Hamlet in Gloucestershire, England

Hidcote Bartrim is a hamlet in the civil parish of Ebrington, in the Cotswold district of Gloucestershire, England. The nearest town is Chipping Campden, which is approximately 2.75 mi south-west from the village. The village is on the Gloucestershire-Warwickshire border. It should not be confused with Hidcote Boyce, a similarly sized village roughly 0.5 mi south of Hidcote Bartrim.

Hidcote Manor Garden is one of the best-known and most influential Arts and Crafts gardens in Britain, with its linked "rooms" of hedges, rare trees, shrubs and herbaceous borders. Created by Lawrence Johnston, it is owned by the National Trust and is open to the public.

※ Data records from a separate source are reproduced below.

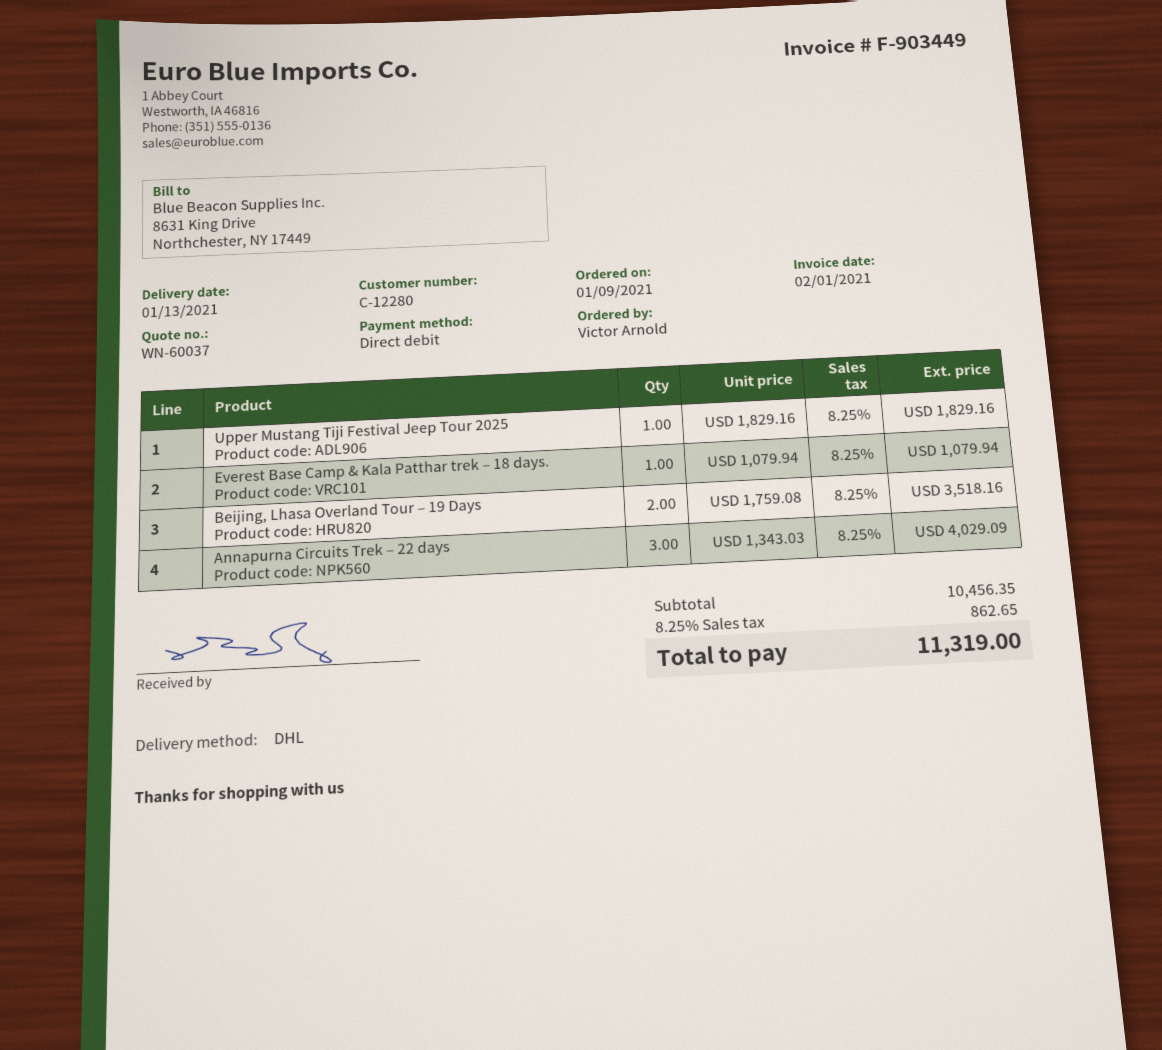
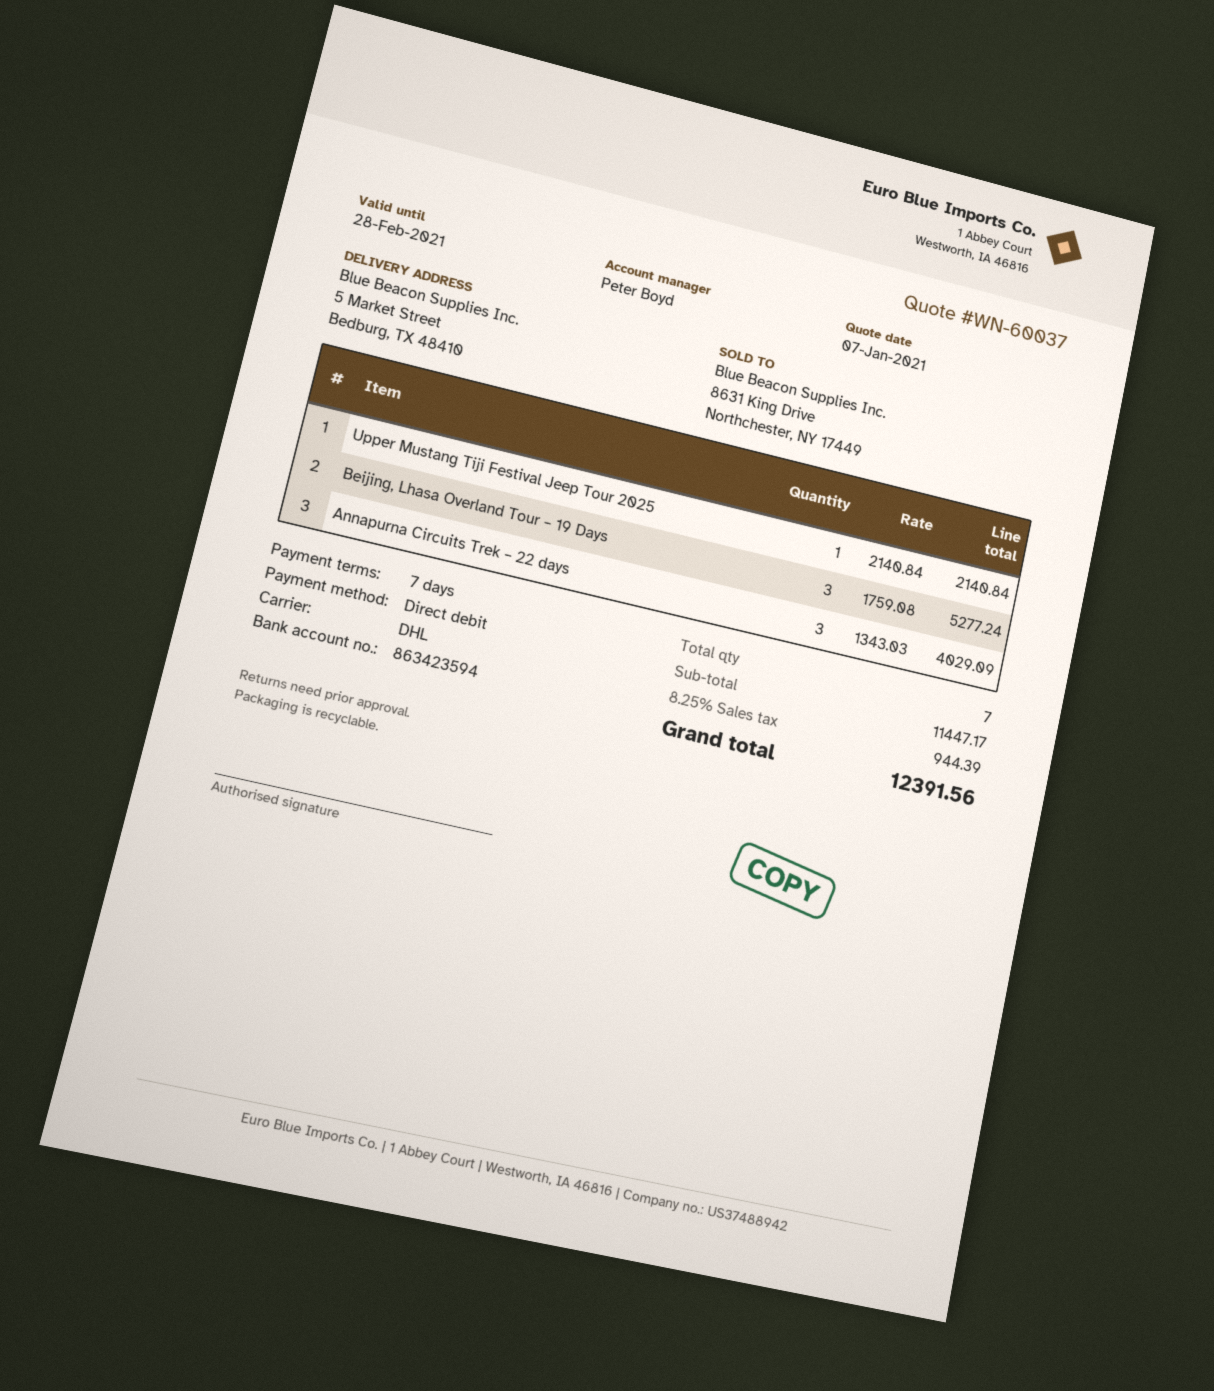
Upper Mustang Tiji Festival Jeep Tour 2025: 1 x 1829.16 = 1829.16 -> 1 x 2140.84 = 2140.84
Everest Base Camp & Kala Patthar trek – 18 days.: 1 x 1079.94 = 1079.94 -> none
Beijing, Lhasa Overland Tour – 19 Days: 2 x 1759.08 = 3518.16 -> 3 x 1759.08 = 5277.24
subtotal: 10456.35 -> 11447.17
tax: 8.25% = 862.65 -> 8.25% = 944.39
total: 11319.00 -> 12391.56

Kiftsgate Court Gardens, created by Heather Muir in the 1920s, is also adjacent to the village.

Other major attractions include the duck pond, the field with a tree in the middle and the so-called ‘avenue of trees’. The latter affords visitors beautiful views of the Warwickshire countryside from a raised vantage point, over 600 ft above sea level.

== History ==
Hidcote Bartrim is named in the Domesday Book (1086), where it was held by the church of St Mary of Evesham.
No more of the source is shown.